The rest of the funding is allocated to intelligent sensors, and to soft behaviour change measures like communications and marketing. Unless N Yorkshire first build decent infrastructure, marketing non-existent active travel routes is of no value.
N Yorkshire’s Allocation from the Capability & Ambition Fund
Earlier this week, Active Travel England (ATE) made an announcement about allocations to local authorities from the Capability Fund (or Capability & Ambition Fund, to give it its full title). The total amount available in 2022/23 is £32.9 million.
North Yorkshire’s allocation emerges from a council report in advance of a Business and Environmental Services meeting scheduled for 10th January 2023. The allocation is £220,780.
That allocation results from the self-assessment that N Yorkshire completed in September 2022. ATE designated them a Level 1 council.
Purpose of the Capability & Ambition Fund
The Capability & Ambition Fund is billed as creating a skilled active travel workforce able to deliver consistently high-quality active travel schemes across England.

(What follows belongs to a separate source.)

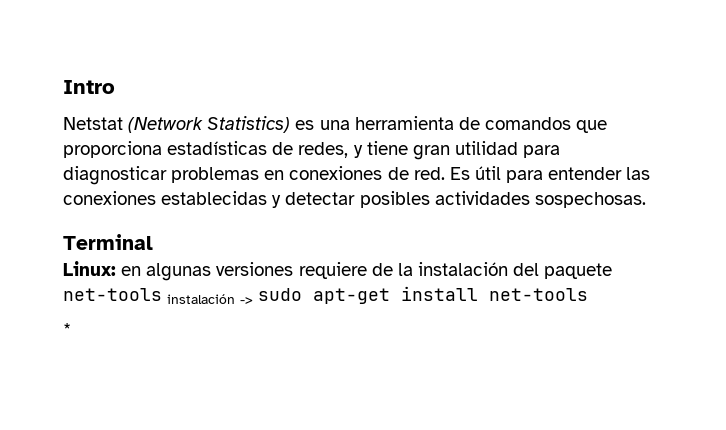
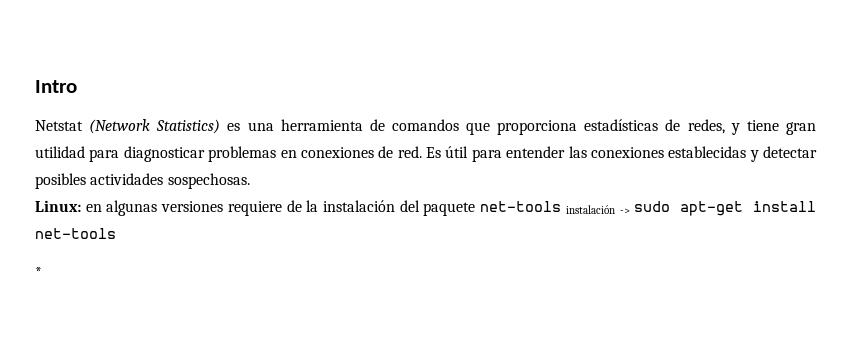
- Terminal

In the Spokesmen Podcast, Chris Boardman said the fund is about creating in-house capability at local authorities, and reducing their dependence on consultants.
Among the funded activities is bespoke training for local authority officers and councillors. It also includes development of LCWIPs, and network design and planning.

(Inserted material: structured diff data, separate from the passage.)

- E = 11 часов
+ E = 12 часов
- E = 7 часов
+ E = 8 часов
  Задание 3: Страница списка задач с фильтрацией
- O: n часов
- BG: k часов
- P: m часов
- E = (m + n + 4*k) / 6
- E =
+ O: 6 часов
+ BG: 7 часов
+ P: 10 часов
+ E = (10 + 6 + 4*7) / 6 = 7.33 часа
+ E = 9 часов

N Yorkshire’s report says that behaviour change initiatives can also be funded, but:
‘Guidance recommends that authorities assigned to lower levels, particularly Level 1 (such as NYCC), direct the vast majority of their funding to capability-building activities.’

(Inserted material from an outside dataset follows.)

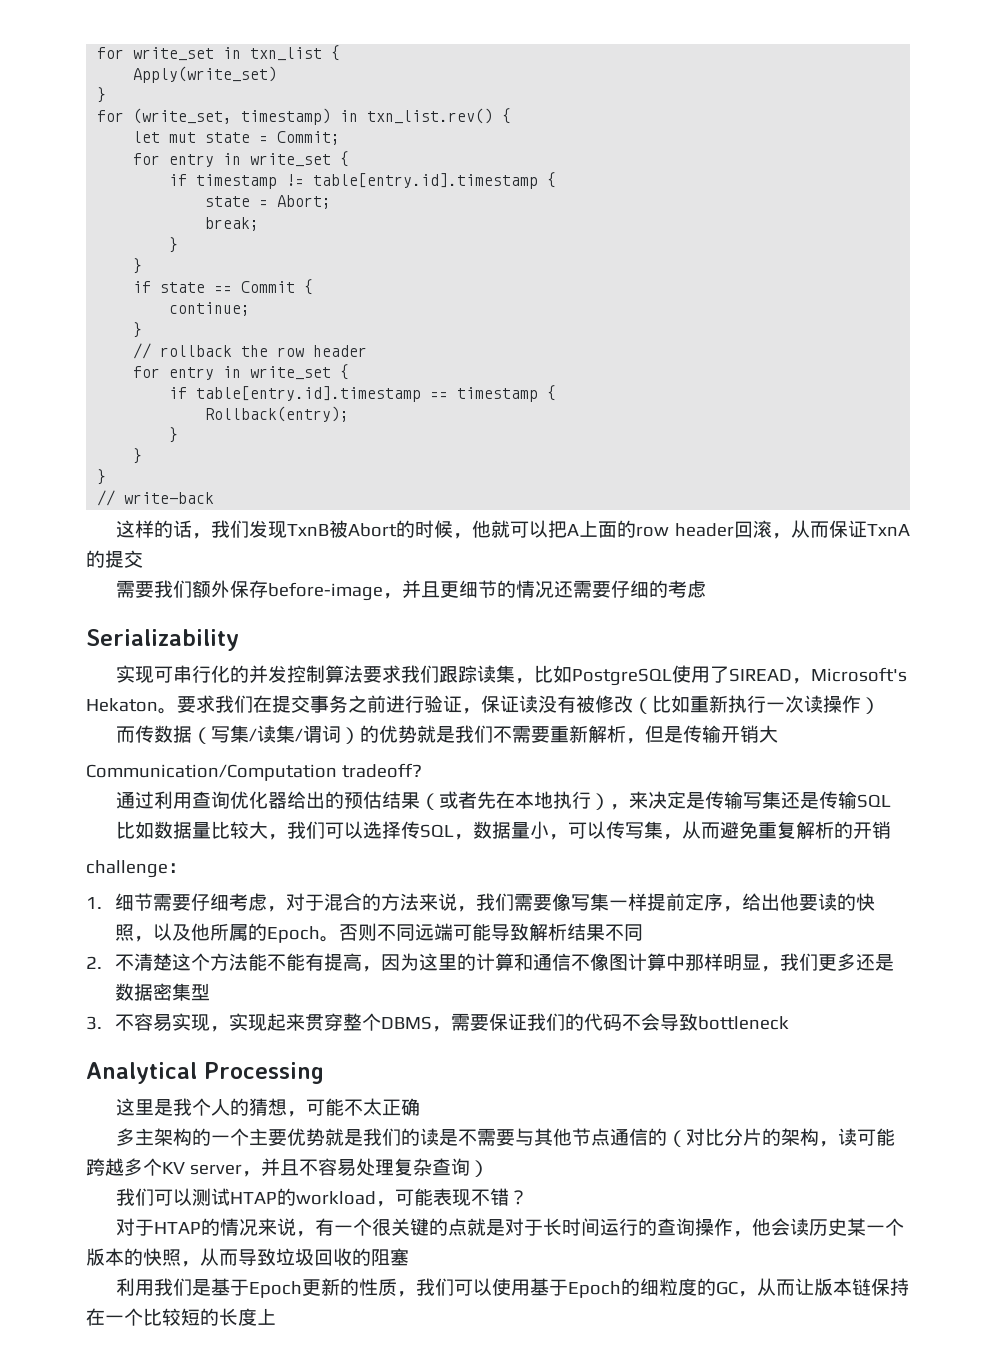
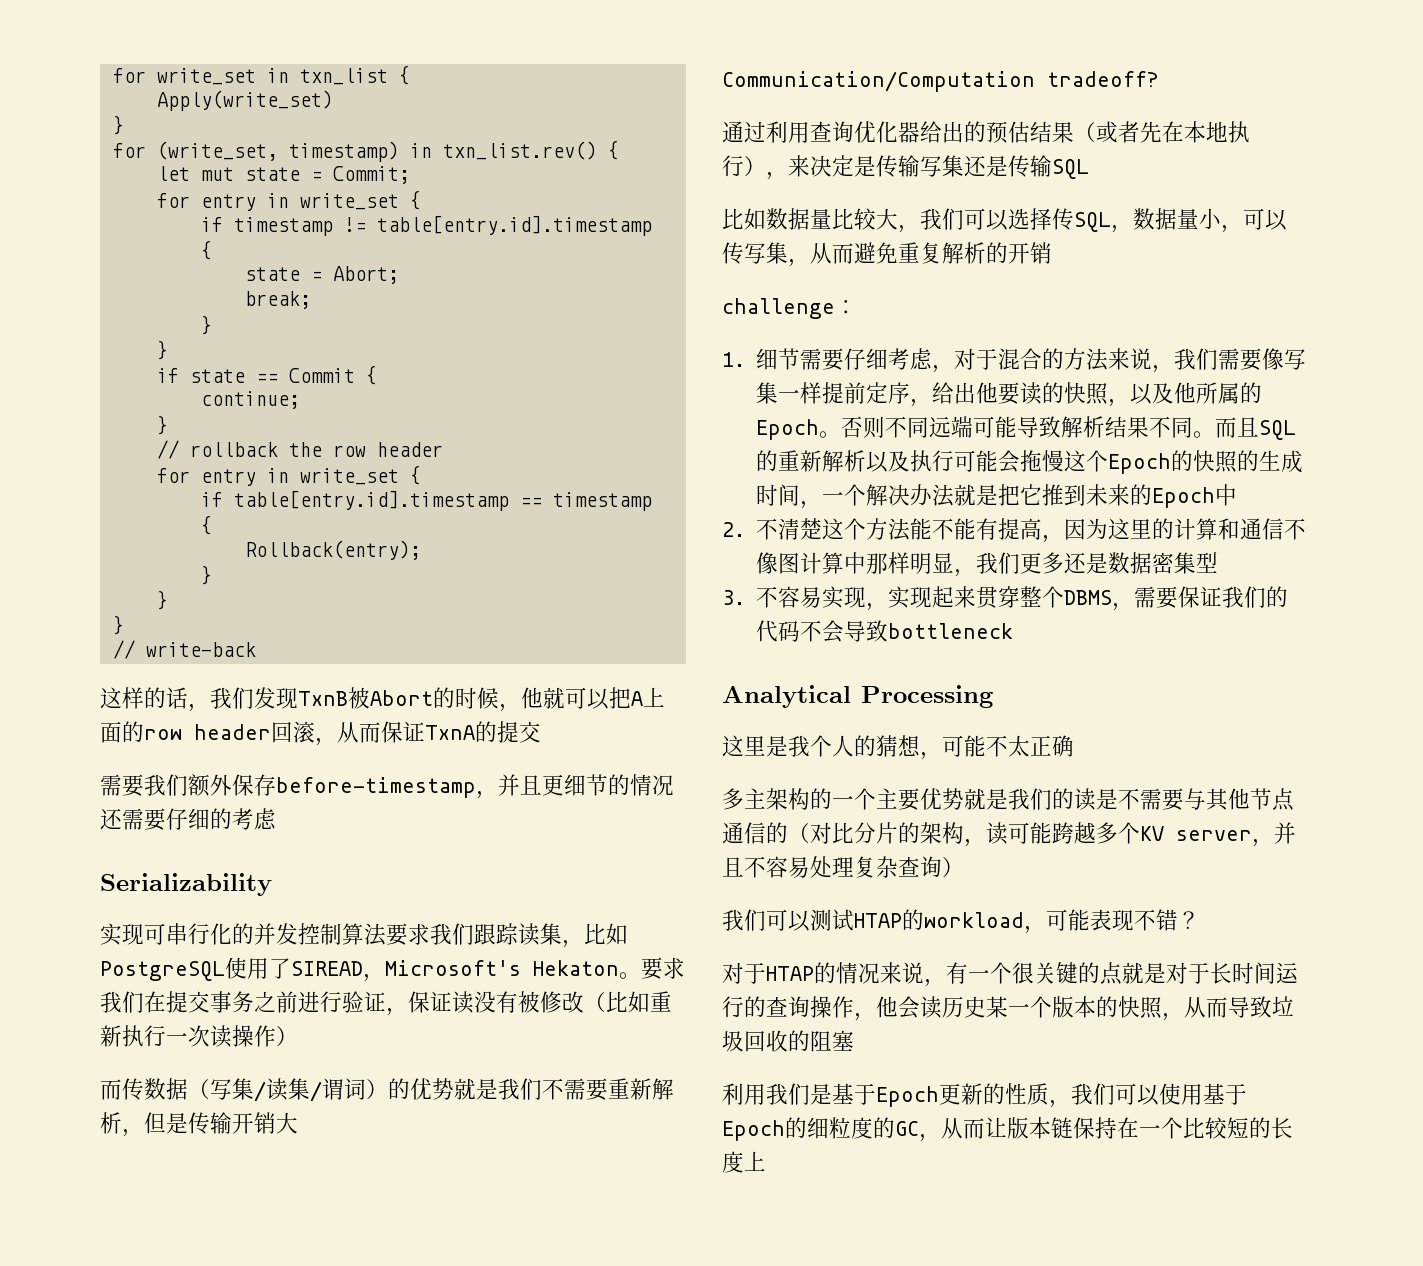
- 需要我们额外保存before-image，并且更细节的情况还需要仔细的考虑
+ 需要我们额外保存before-timestamp，并且更细节的情况还需要仔细的考虑
- 否则不同远端可能导致解析结果不同
+ 否则不同远端可能导致解析结果不同。而且SQL的重新解析以及执行可能会拖慢这个Epoch的快照的生成时间，一个解决办法就是把它推到未来的Epoch中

N Yorkshire report about the capability & ambition fund
What are N Yorkshire Using the Money for?
N Yorkshire do not appear to be using any of the money for capability-building, in the sense of training up engineers and planners in active travel.
They intend to split their funding as follows.
1) Brayton to Selby Route (£143,165)
Detailed design work on a Brayton to Selby route in the Selby LCWIP. This will almost certainly be outsourced to consultants. If so, it is not in the spirit of the Capability & Ambition Fund, since it is not building in-house expertise.
Further, experience shows that time and again N Yorkshire develop designs for active travel routes then fail to build them. If that happens yet again, the money will be wasted.
2) Data and Evidence Collection from Intelligent Sensors (£22,615)
N Yorkshire intend to buy three intelligent sensors to collect data on walking, wheeling and cycling.
One will be placed on the Brayton to Selby corridor, and the other two will gather data for an ATF4 bid. The money will cover 5 years of operation.
3) Behaviour Change Initiatives (£55,000)
The behaviour change initiatives involve paying salaries for:
- travel planning (£20,000)
- cycle training (£5,000) and
- communications and marketing (£25,000 + £5,000 materials). This will include social media and radio commercials
Level 1 authorities should spend the ‘vast majority of funding’ on capability-building. N Yorkshire’s report says that the amount being spent on behaviour change is 24.9% of the total funding, and claims that the other 75.1% is being used for capability-building and is the ‘vast majority’ of the funding.
The report includes further justifications for the behaviour change initiatives in para 4.2.
‘We must also focus behaviour change initiatives where infrastructure is being developed such as Harrogate (NPIF), Skipton (TCF) and Scarborough (Town Deal).’
para 4.2 of nycc’s report
The Otley Road cycleway was funded by NPIF in 2017, 5 years (FIVE YEARS) ago. Since then, N Yorkshire have built one small section of it to incredibly poor standards. There is no indication when Phase 2 will start, and no reason to believe that the design will be any more competent than on Phase 1.
There’s no point in focusing behaviour change initiatives on imaginary infrastructure. It is a waste of time marketing infrastructure that is not fit for purpose and doesn’t connect to anything.
Meanwhile there is a desperate need for technical expertise at NYCC, but N Yorkshire’s bid does not include any element of training.
Next Steps
The report says that the funding has to be accepted by 13th January 2023. The money has to be spent and delivery completed within 12 months.